## WHAT THE EXERCISE ASKS
Nothing but the lines from the one containing "Liberation Sans, sans-serif" through the end of the data should be retyped, exactly as they stand, and pictures should not be retyped.

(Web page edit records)

------

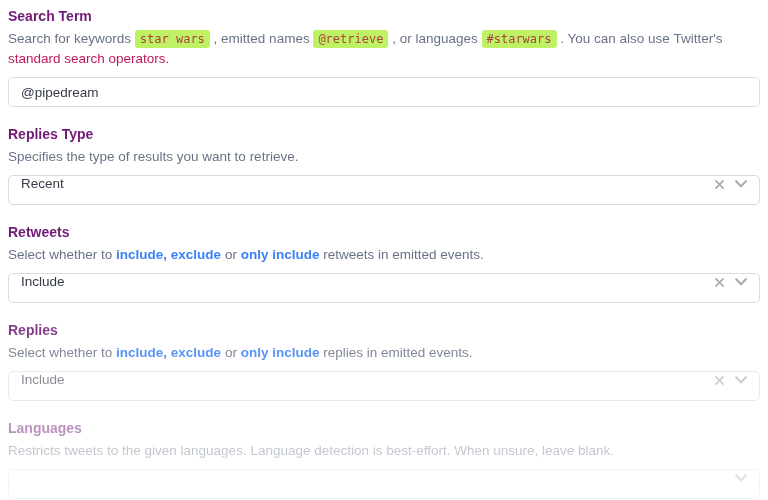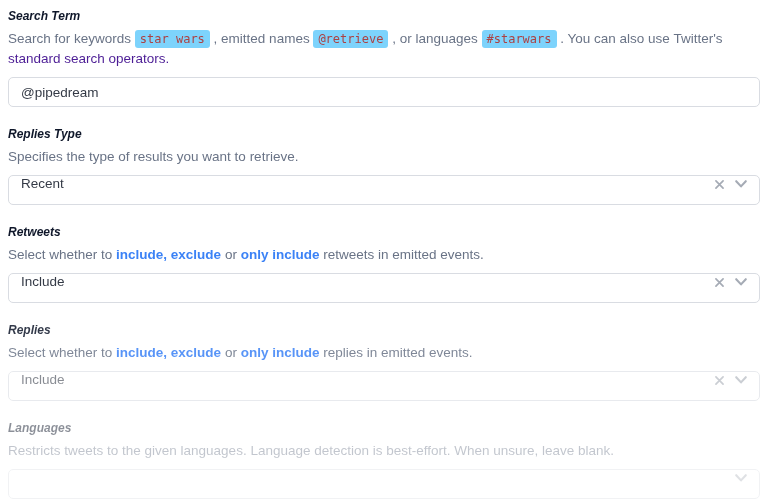"Search Term" .field-label { color: #0f172a -> #701a75; font-size: 12px -> 14px; font-style: italic -> none }
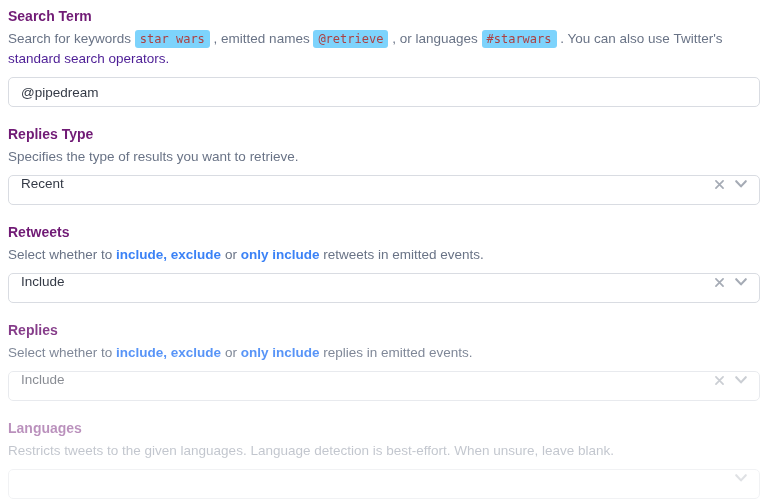"star wars" .field-desc .code { background: #7dd3fc -> #bef264 }
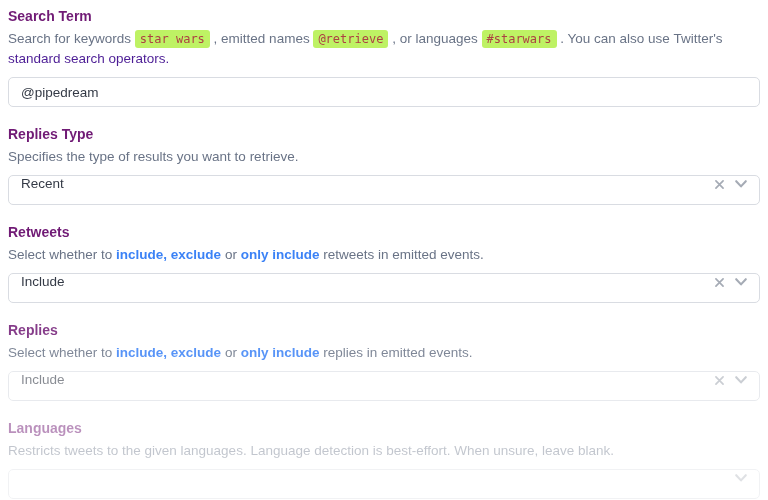"standard search operators." .field-desc a.lnk { color: #4c1d95 -> #be185d }
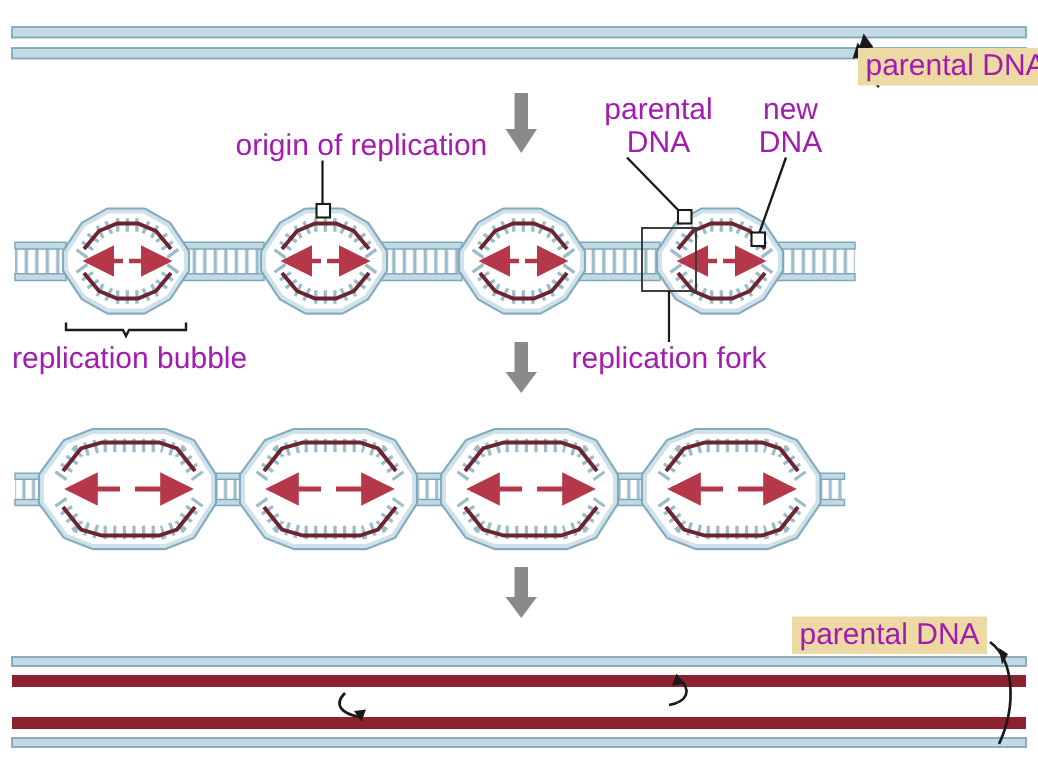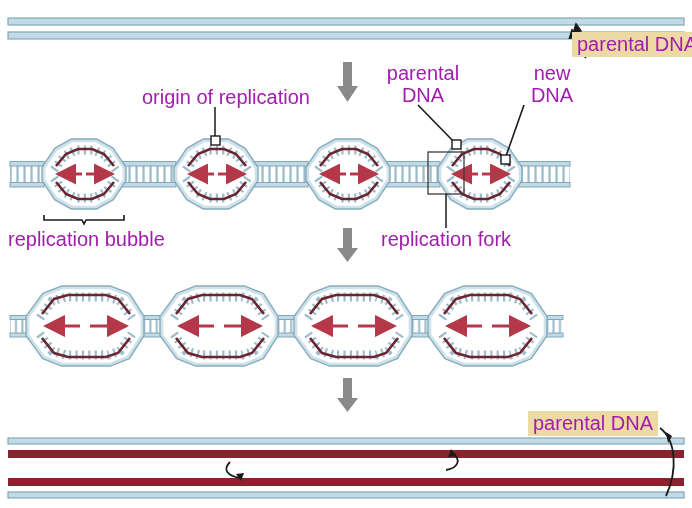"parental" div.lbl { left: 381px -> 397px }
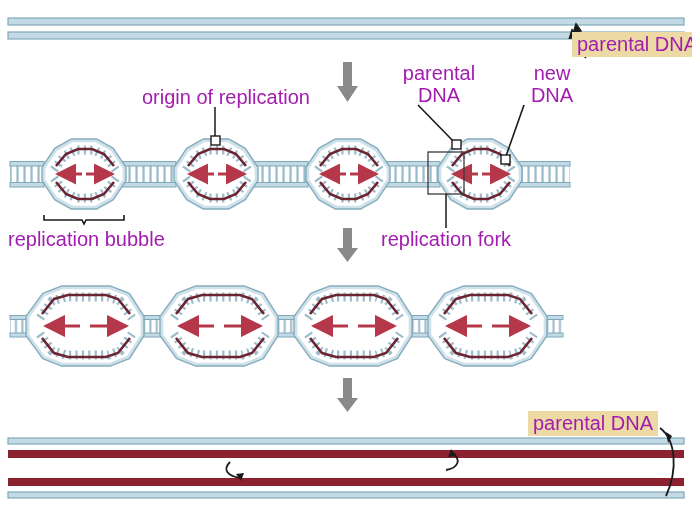"new" div.lbl { left: 522px -> 497px }
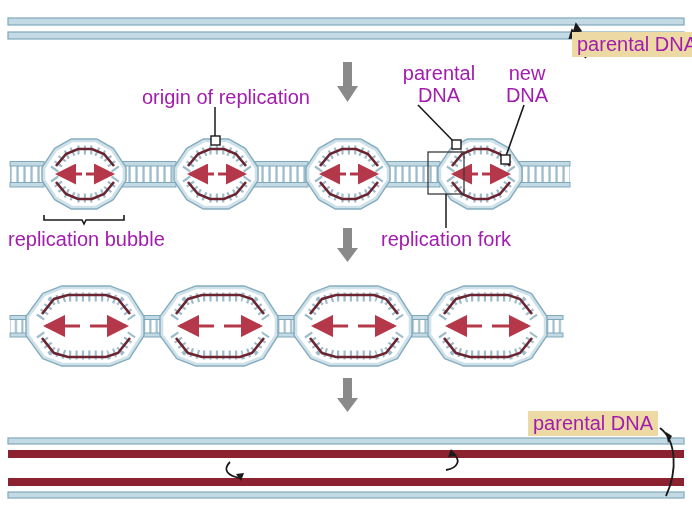"origin of replication" div.lbl { left: 142px -> 157px }
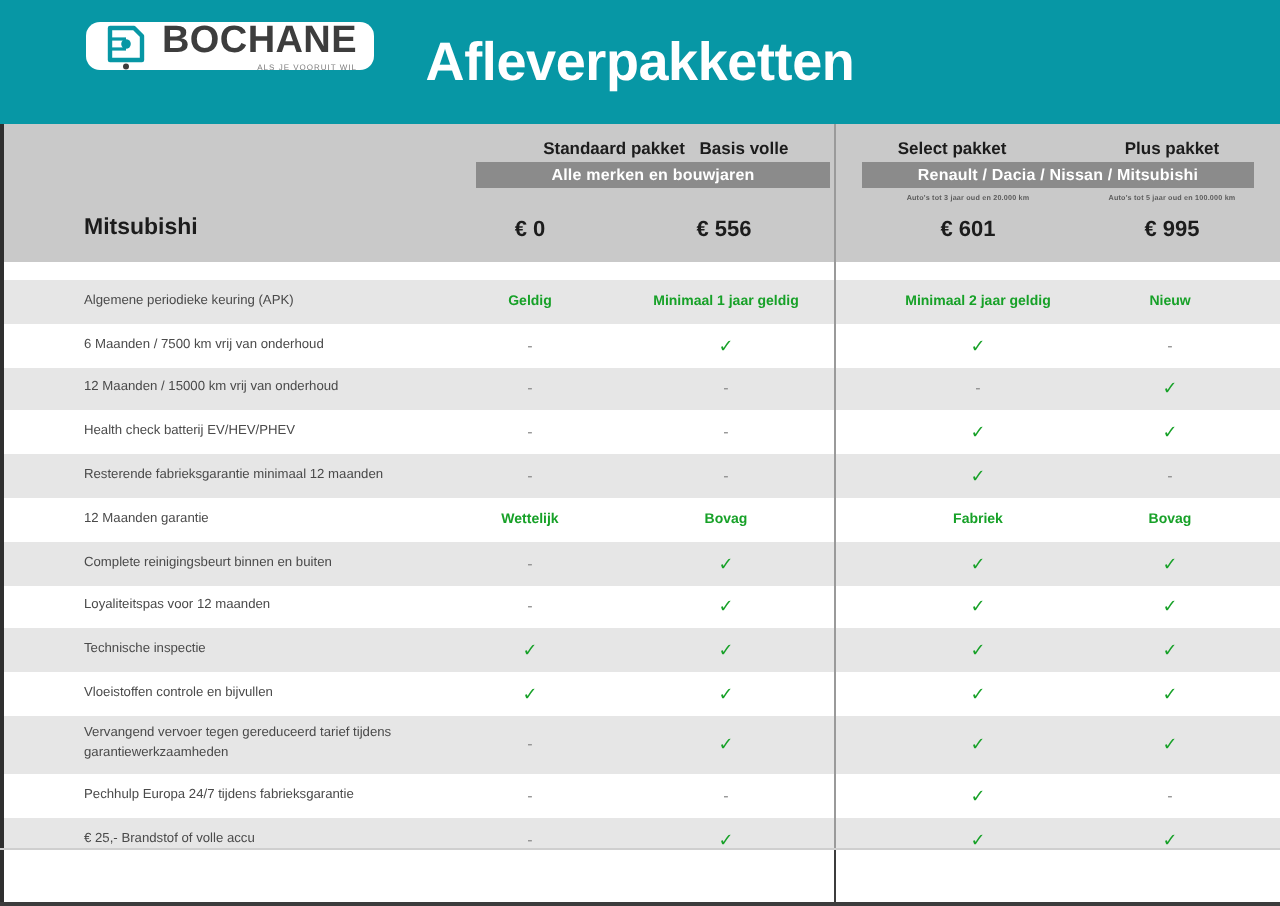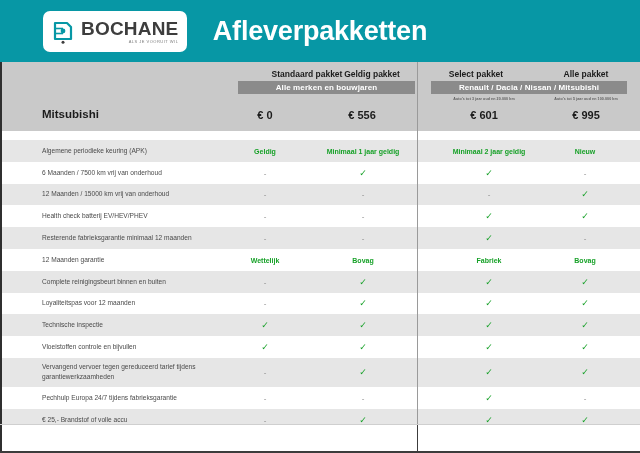"BOCHANE" #logo-box { height: 41px -> 24px }
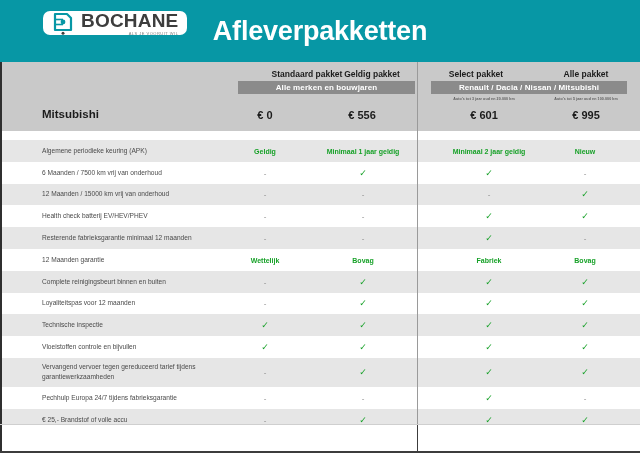"Geldig pakket" div.hb-title { text: Geldig pakket -> Basis volle }
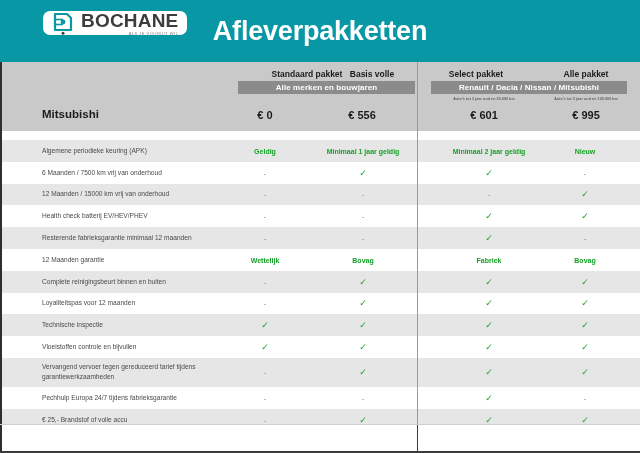"Alle pakket" div.hb-title { text: Alle -> Plus }
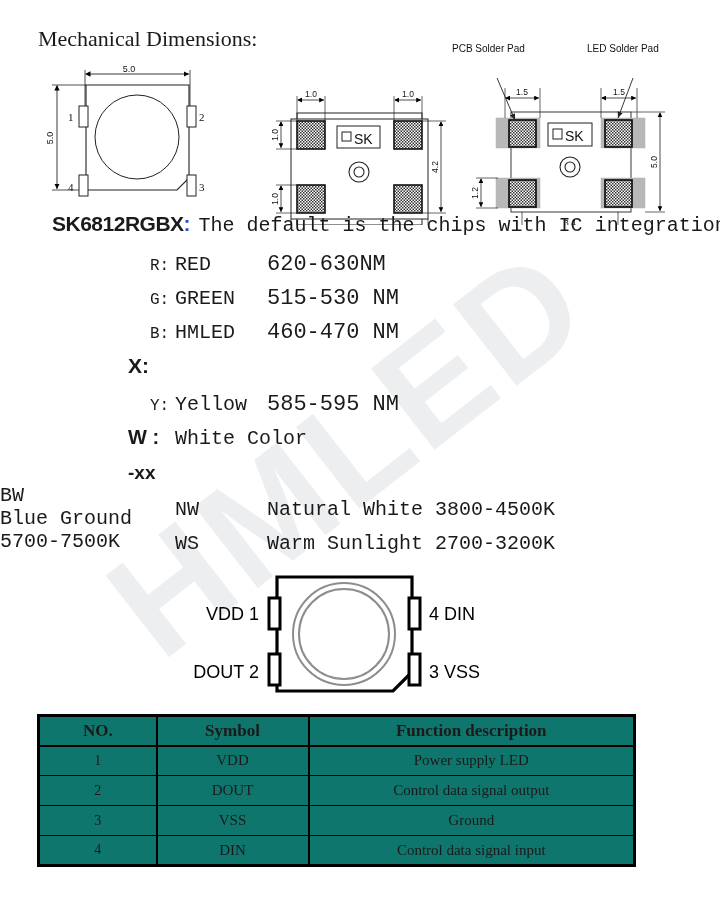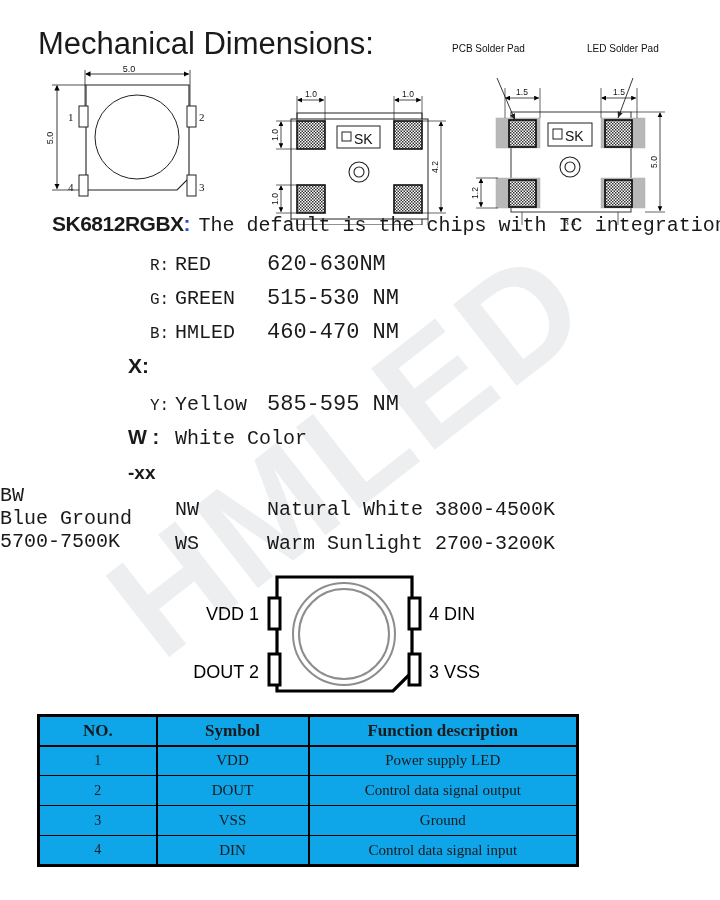"Mechanical Dimensions:" #title { font-family: Liberation Sans, sans-serif -> Liberation Serif, serif; font-size: 31px -> 22px }
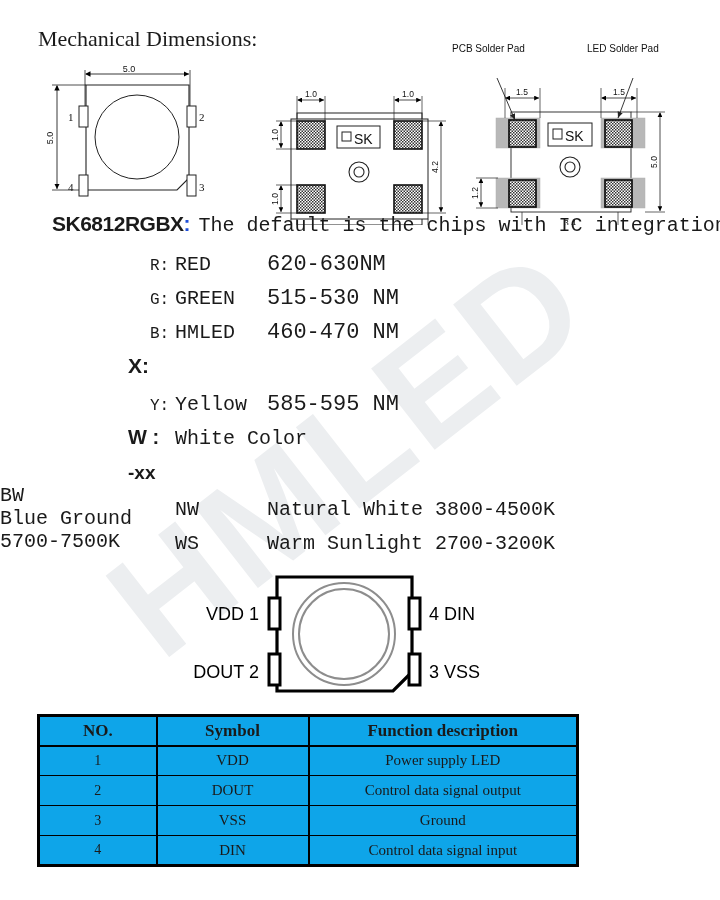"NO." #pintable { background: #0ea5e9 -> #0f766e; width: 542px -> 599px }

------

## FINAL ANSWER
"Mechanical Dimensions:" #title { font-family: Liberation Sans, sans-serif -> Liberation Serif, serif; font-size: 31px -> 22px }
"NO." #pintable { background: #0ea5e9 -> #0f766e; width: 542px -> 599px }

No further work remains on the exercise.